Des archéologues ont mis au jour des sphères de pierre géantes dans le delta du Diquís, au Costa Rica. Les sphères de pierre se trouvent sur la petite île de Isla del Caño et dans le delta de Diquís, où plus de 300 pétrosphères de pierre ont été identifiées précédemment, provenant de la culture Diquís.

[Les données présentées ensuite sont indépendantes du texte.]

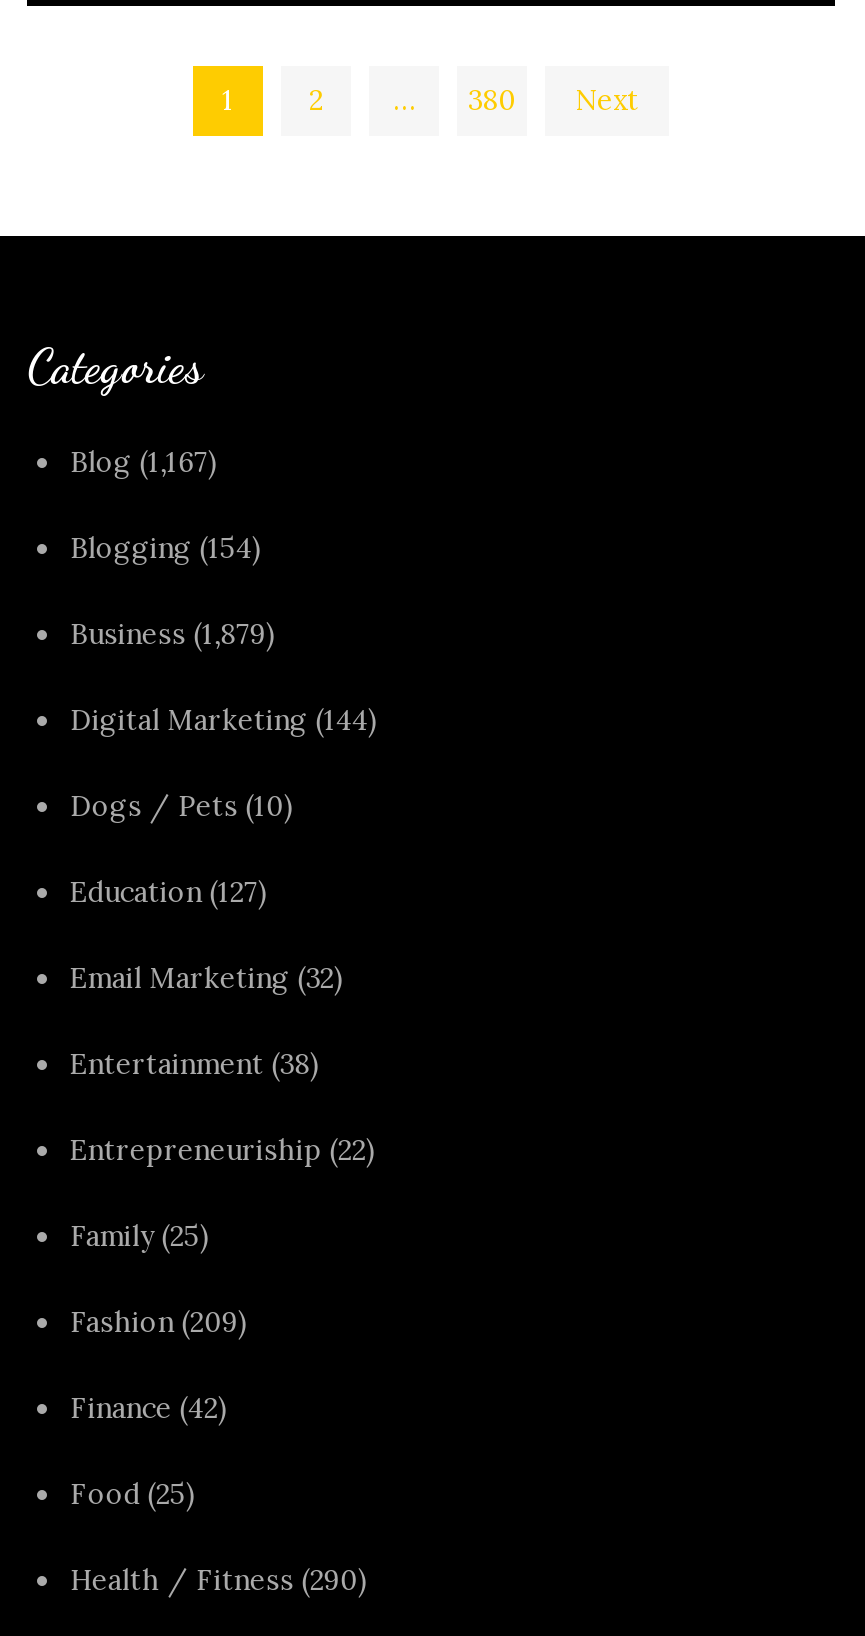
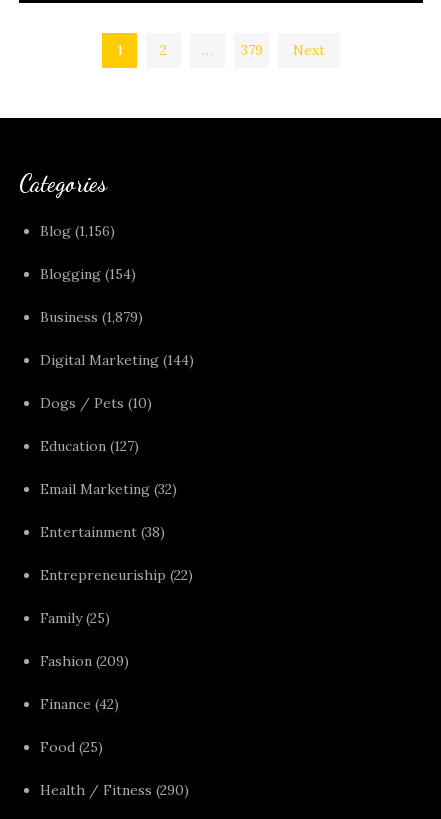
[468,82,516,118] 380 -> [240,41,262,59] 379
[70,444,218,480] Blog (1,167) -> [40,222,115,240] Blog (1,156)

La culture Diquís a émergé dans la vallée du Rio Grande de Térraba, où elle a établi des systèmes sociaux, économiques et politiques complexes pour gouverner sa société.

Au cours de la période Chiriquí, entre 800 et 1500 après JC, de nombreux établissements se sont développés pour devenir de grandes communautés autour des terres alluviales du fleuve Térraba et de ses principaux affluents, construisant de grandes structures à l’aide de blocs rocheux à bords arrondis, des zones pavées, des sites funéraires et des monticules circulaires ou rectangulaires avec des murs de pierre.

Les Diquís ont atteint un sommet de développement culturel au cours de cette période, les artisans diquís créant des objets élaborés en céramique, en os et en or, et sculptant des sphères en pierre dans des zones importantes des colonies. Les sphères de pierre étaient également placées en alignement sur les places publiques, ou le long de l’approche des habitations de l’élite dirigeante ou des chefs.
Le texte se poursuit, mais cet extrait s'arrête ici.